* What the exercise asks: Could you transcribe every record below exactly, leaving out the pictures?

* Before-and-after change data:

* * * * * * *

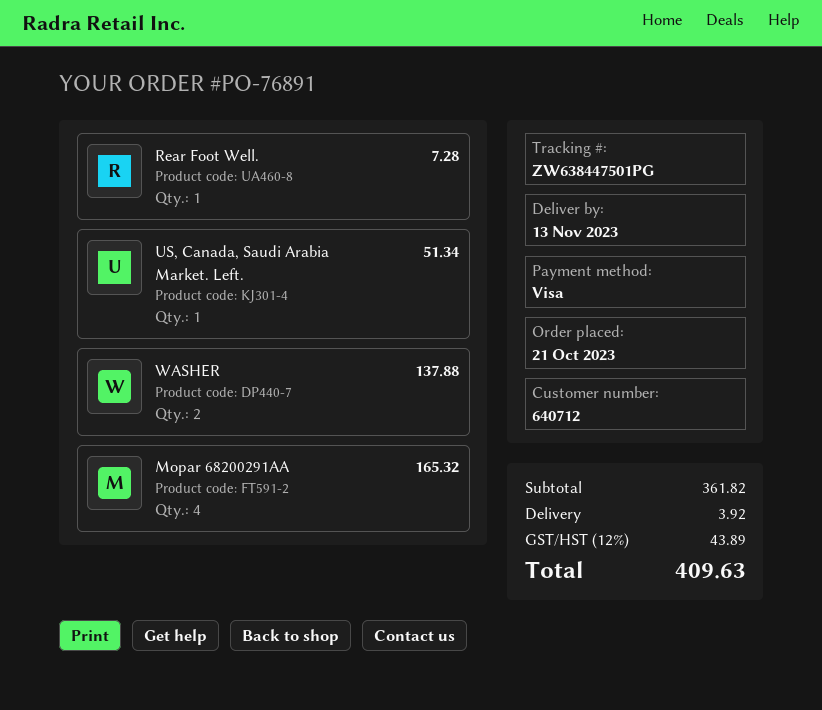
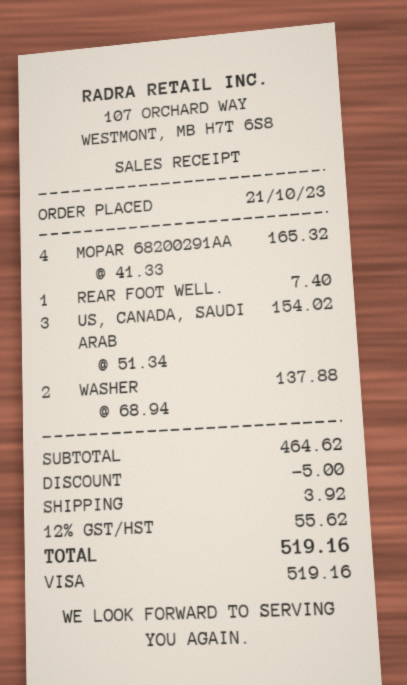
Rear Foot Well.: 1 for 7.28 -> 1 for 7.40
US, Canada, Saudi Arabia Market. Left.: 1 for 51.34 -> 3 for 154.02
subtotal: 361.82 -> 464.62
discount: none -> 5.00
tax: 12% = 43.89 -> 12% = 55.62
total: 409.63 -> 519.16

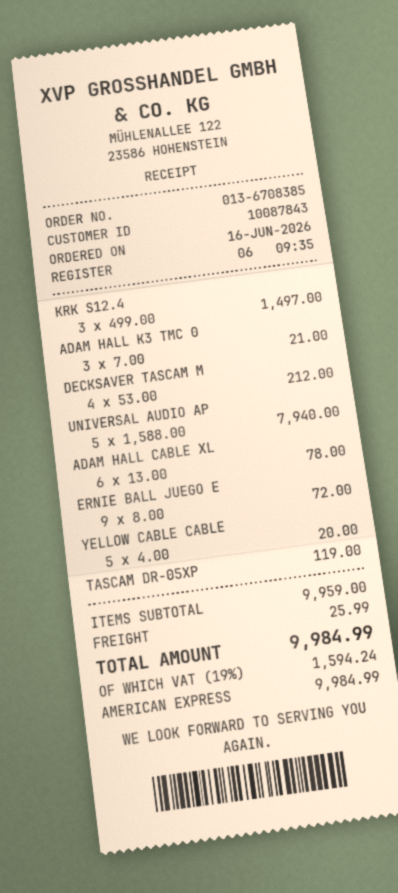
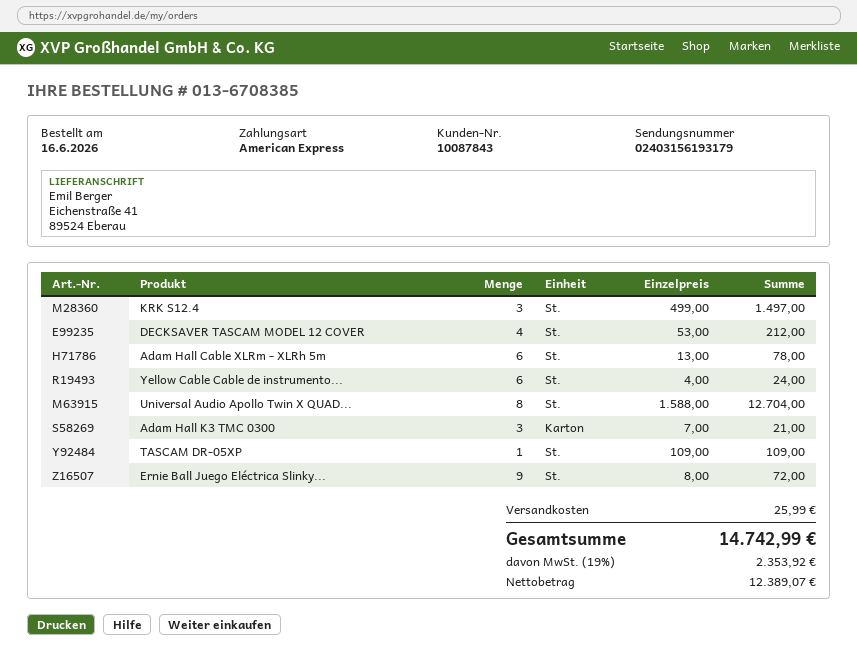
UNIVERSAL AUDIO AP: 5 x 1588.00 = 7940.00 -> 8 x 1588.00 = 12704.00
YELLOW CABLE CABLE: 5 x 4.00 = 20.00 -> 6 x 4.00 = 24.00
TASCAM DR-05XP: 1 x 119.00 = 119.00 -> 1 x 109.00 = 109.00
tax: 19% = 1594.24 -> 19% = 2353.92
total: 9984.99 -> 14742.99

* * * * * * *

* Task response:
Rear Foot Well.: 1 for 7.28 -> 1 for 7.40
US, Canada, Saudi Arabia Market. Left.: 1 for 51.34 -> 3 for 154.02
subtotal: 361.82 -> 464.62
discount: none -> 5.00
tax: 12% = 43.89 -> 12% = 55.62
total: 409.63 -> 519.16

UNIVERSAL AUDIO AP: 5 x 1588.00 = 7940.00 -> 8 x 1588.00 = 12704.00
YELLOW CABLE CABLE: 5 x 4.00 = 20.00 -> 6 x 4.00 = 24.00
TASCAM DR-05XP: 1 x 119.00 = 119.00 -> 1 x 109.00 = 109.00
tax: 19% = 1594.24 -> 19% = 2353.92
total: 9984.99 -> 14742.99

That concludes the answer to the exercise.